> _YOUR ASSIGNMENT_: Every line in the records below that holds the word "none" is to be copied.
##### DATA EXTRACT #####
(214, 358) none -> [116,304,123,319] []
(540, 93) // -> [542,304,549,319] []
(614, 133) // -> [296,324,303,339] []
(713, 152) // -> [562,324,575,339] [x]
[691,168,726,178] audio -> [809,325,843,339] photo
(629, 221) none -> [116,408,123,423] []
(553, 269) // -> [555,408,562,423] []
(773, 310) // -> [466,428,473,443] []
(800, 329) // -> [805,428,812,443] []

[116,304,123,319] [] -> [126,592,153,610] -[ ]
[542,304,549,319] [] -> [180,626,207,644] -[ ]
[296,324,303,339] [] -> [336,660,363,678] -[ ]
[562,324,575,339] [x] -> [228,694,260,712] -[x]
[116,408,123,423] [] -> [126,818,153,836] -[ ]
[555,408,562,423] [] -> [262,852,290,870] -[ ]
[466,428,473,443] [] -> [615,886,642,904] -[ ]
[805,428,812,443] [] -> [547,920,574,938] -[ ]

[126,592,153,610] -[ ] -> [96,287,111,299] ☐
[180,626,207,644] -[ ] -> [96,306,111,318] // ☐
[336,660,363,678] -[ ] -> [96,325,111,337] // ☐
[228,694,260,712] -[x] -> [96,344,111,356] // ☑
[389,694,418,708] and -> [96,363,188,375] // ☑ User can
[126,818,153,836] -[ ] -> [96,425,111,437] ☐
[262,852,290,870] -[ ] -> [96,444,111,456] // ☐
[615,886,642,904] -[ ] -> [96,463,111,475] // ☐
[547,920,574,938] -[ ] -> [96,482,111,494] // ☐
#####
##### DATA EXTRACT #####
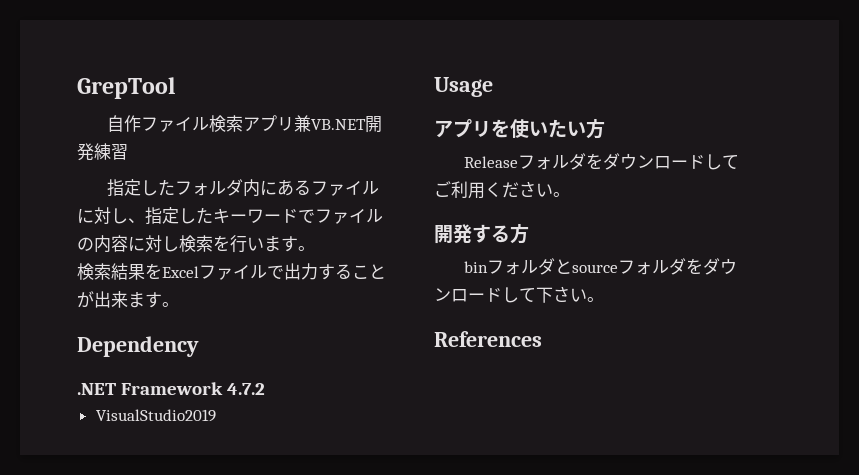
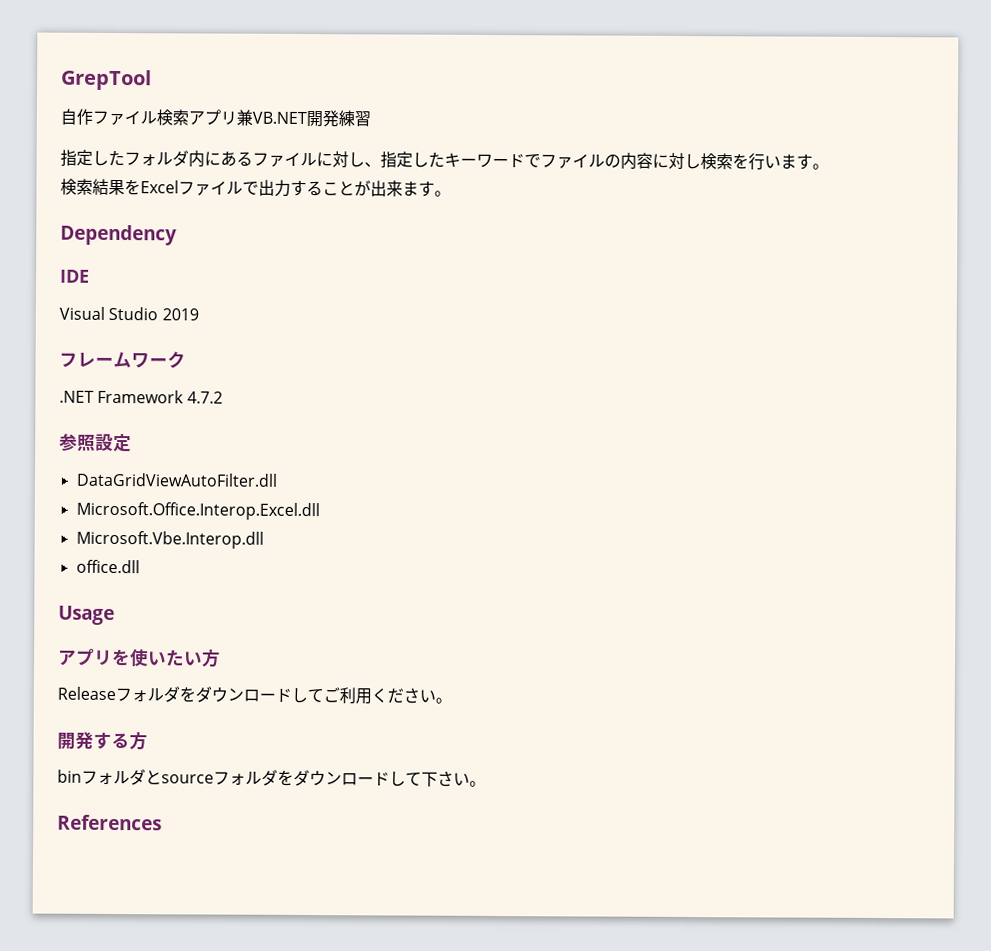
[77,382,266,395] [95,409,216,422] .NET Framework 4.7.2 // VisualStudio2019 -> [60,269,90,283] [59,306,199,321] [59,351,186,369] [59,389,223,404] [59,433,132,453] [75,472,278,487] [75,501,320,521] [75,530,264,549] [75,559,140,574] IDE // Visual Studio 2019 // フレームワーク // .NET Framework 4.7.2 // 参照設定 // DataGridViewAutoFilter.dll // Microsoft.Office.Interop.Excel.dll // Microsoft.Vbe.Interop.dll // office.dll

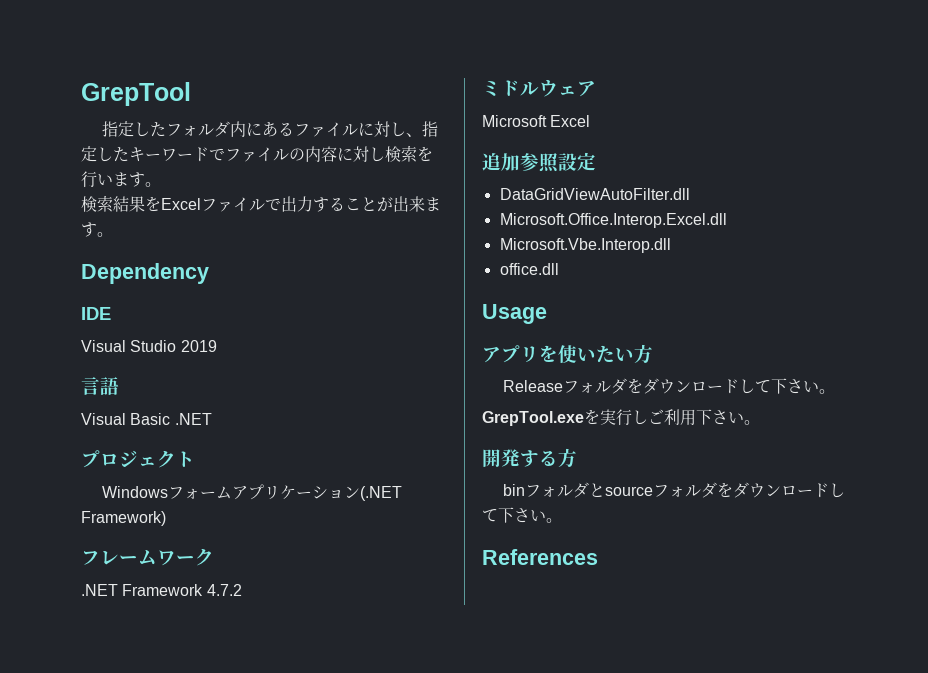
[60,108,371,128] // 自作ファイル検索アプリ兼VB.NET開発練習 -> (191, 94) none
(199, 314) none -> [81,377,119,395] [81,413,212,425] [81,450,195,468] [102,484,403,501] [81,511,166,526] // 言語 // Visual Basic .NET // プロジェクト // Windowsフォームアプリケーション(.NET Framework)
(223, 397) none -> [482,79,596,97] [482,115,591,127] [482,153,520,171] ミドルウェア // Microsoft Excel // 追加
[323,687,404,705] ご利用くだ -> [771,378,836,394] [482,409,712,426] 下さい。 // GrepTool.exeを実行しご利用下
#####
> _EXERCISE SOLUTION_:
(214, 358) none -> [116,304,123,319] []
(629, 221) none -> [116,408,123,423] []
[60,108,371,128] // 自作ファイル検索アプリ兼VB.NET開発練習 -> (191, 94) none
(199, 314) none -> [81,377,119,395] [81,413,212,425] [81,450,195,468] [102,484,403,501] [81,511,166,526] // 言語 // Visual Basic .NET // プロジェクト // Windowsフォームアプリケーション(.NET Framework)
(223, 397) none -> [482,79,596,97] [482,115,591,127] [482,153,520,171] ミドルウェア // Microsoft Excel // 追加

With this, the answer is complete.